[Randomized clinical study of polydioxanone and nylon sutures for laparotomy clousure in high-risk patients]

Cir Esp. 2006 May;79(5):305-9. doi: 10.1016/s0009-739x(06)70877-6.
[Article in Spanish]

Abstract

Introduction: The complications of surgical wound closure in patients with risk factors significantly increases morbidity and mortality. The aim of the present study was to evaluate differences in abdominal wall closure in patients with risk factors with the same closure technique and slow-absorbable or non-absorbable sutures.

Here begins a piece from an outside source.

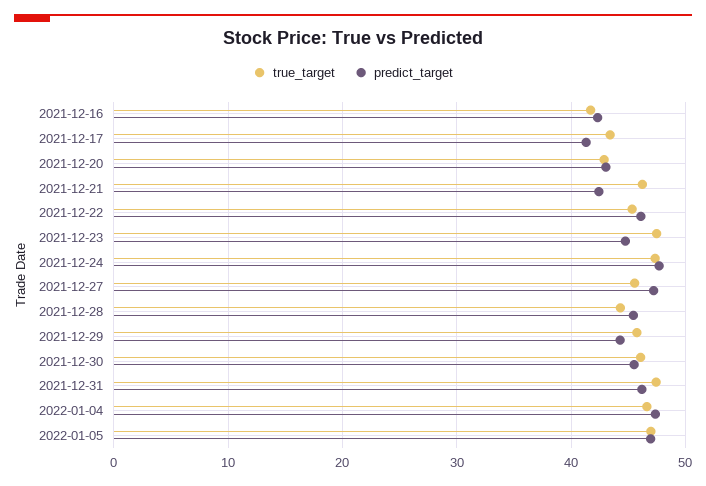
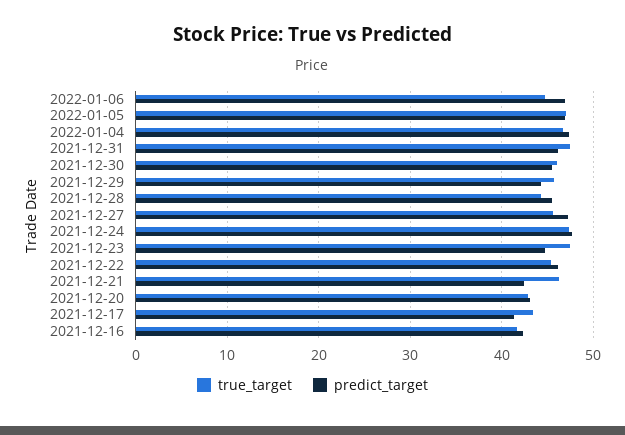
true_target, 2022-01-06: none -> 45
predict_target, 2022-01-06: none -> 47

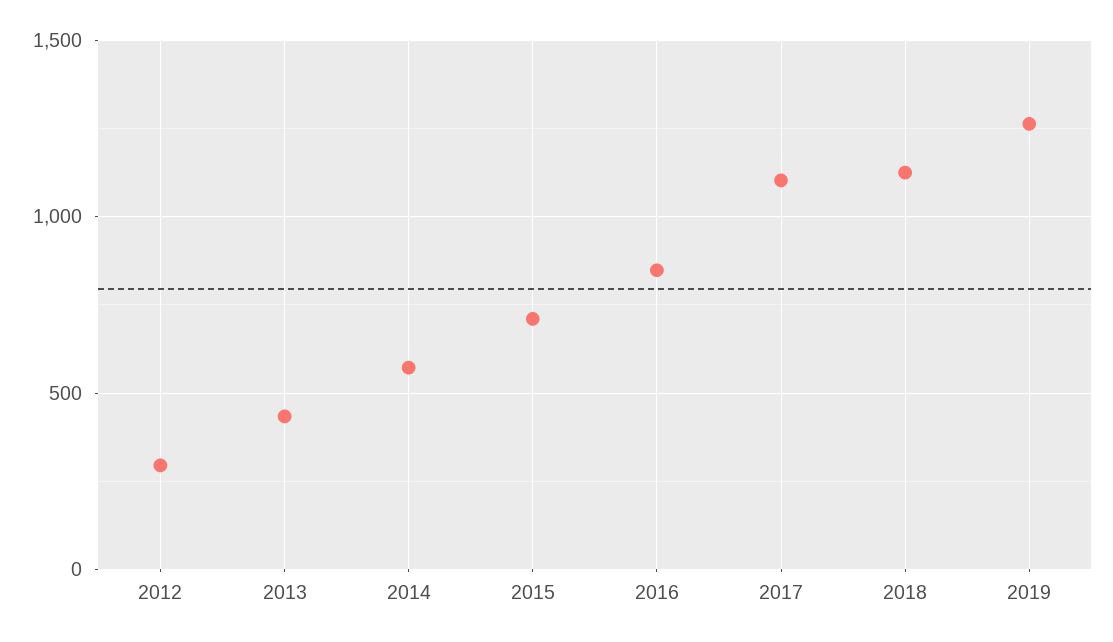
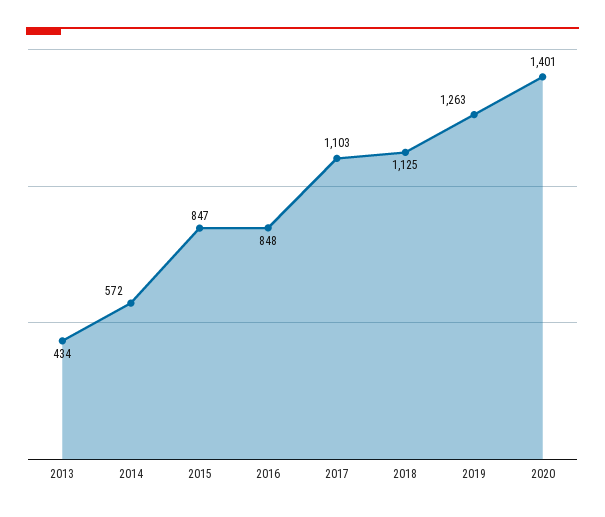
2012: 300 -> none
2015: 700 -> 847
2020: none -> 1401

Material and methods: We performed a prospective, multicenter, comparative study of polydioxanone versus nylon sutures. Laparotomies performed for intestinal diseases and hepatobiliopancreatic procedures in patients with at least one risk factor were included. Exclusions criteria were eventrations, interventions for obesity, the need for reinforcement sutures, uncommon incisions, life expectancy of less than 1.5 years and deaths unrelated to the wound. Closure was performed with monoplane, extracutaneous, continuous, en bloc, loop sutures. Infection, evisceration, dehiscence, extrusion, sinus, eventration, intolerance, and pain were evaluated. Postoperative follow-up was performed at 10 and 30 days, 3 and 6 months, and at 1 and 1.5 years.

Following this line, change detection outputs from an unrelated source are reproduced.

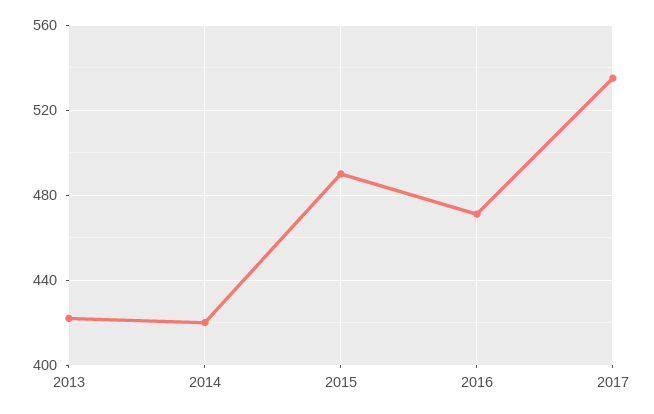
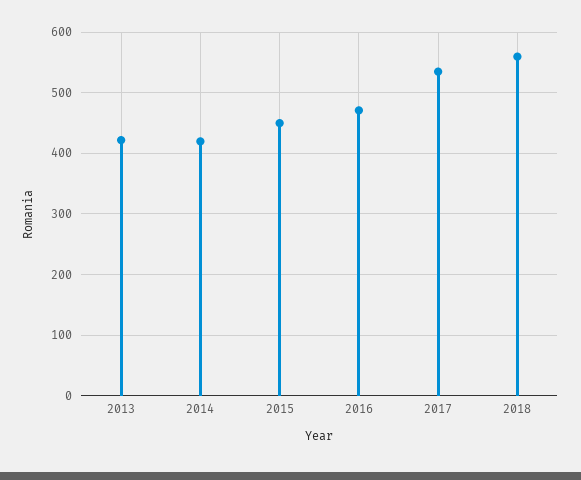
2015: 490 -> 450
2018: none -> 560

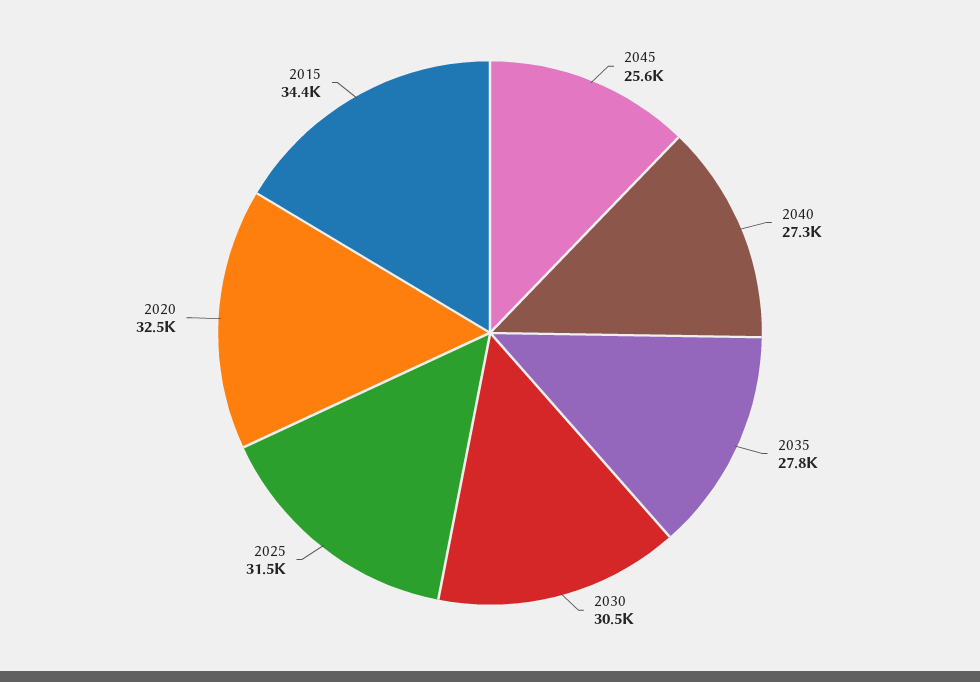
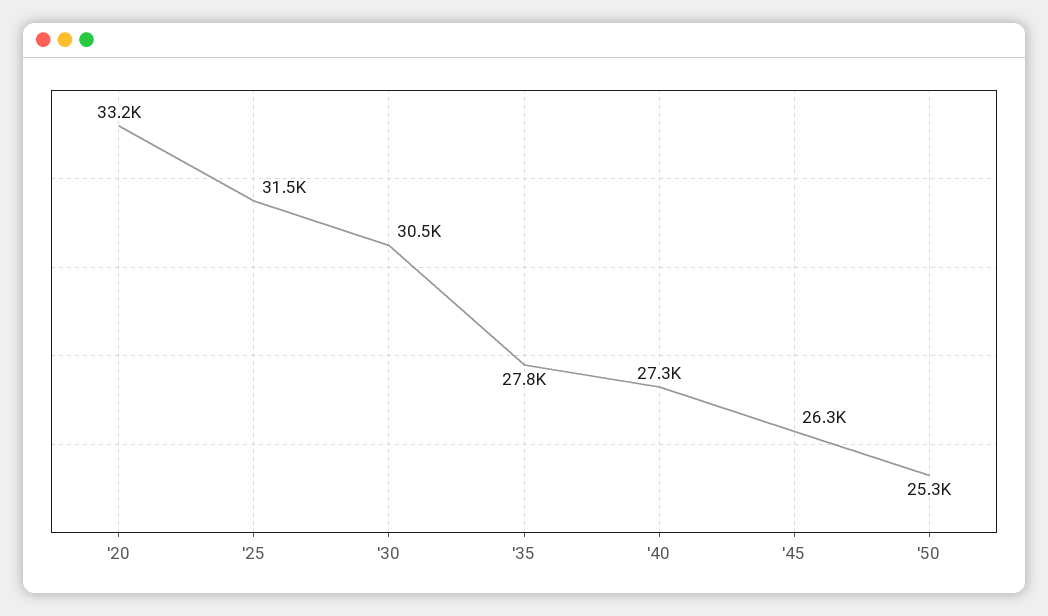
2045: 25600 -> 26300
2020: 32500 -> 33200
2015: 34400 -> none
'50: none -> 25300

Results: A total of 770 patients were included (451 in the polydioxanone group and 319 in the nylon group). A total of 78.05% were midline incisions, with a mean length of 23.3 cm. Caliber 1 sutures were most frequently used (85.45%), and 1.7 sutures were used per patient. No complications occurred in 94.03% with no differences between groups (94.7% polydioxanone and 93.1% nylon). The results were similar throughout follow-up. The surgical infection rate was 10%. No differences were found in any of the follow-up assessments in any of the variables analyzed.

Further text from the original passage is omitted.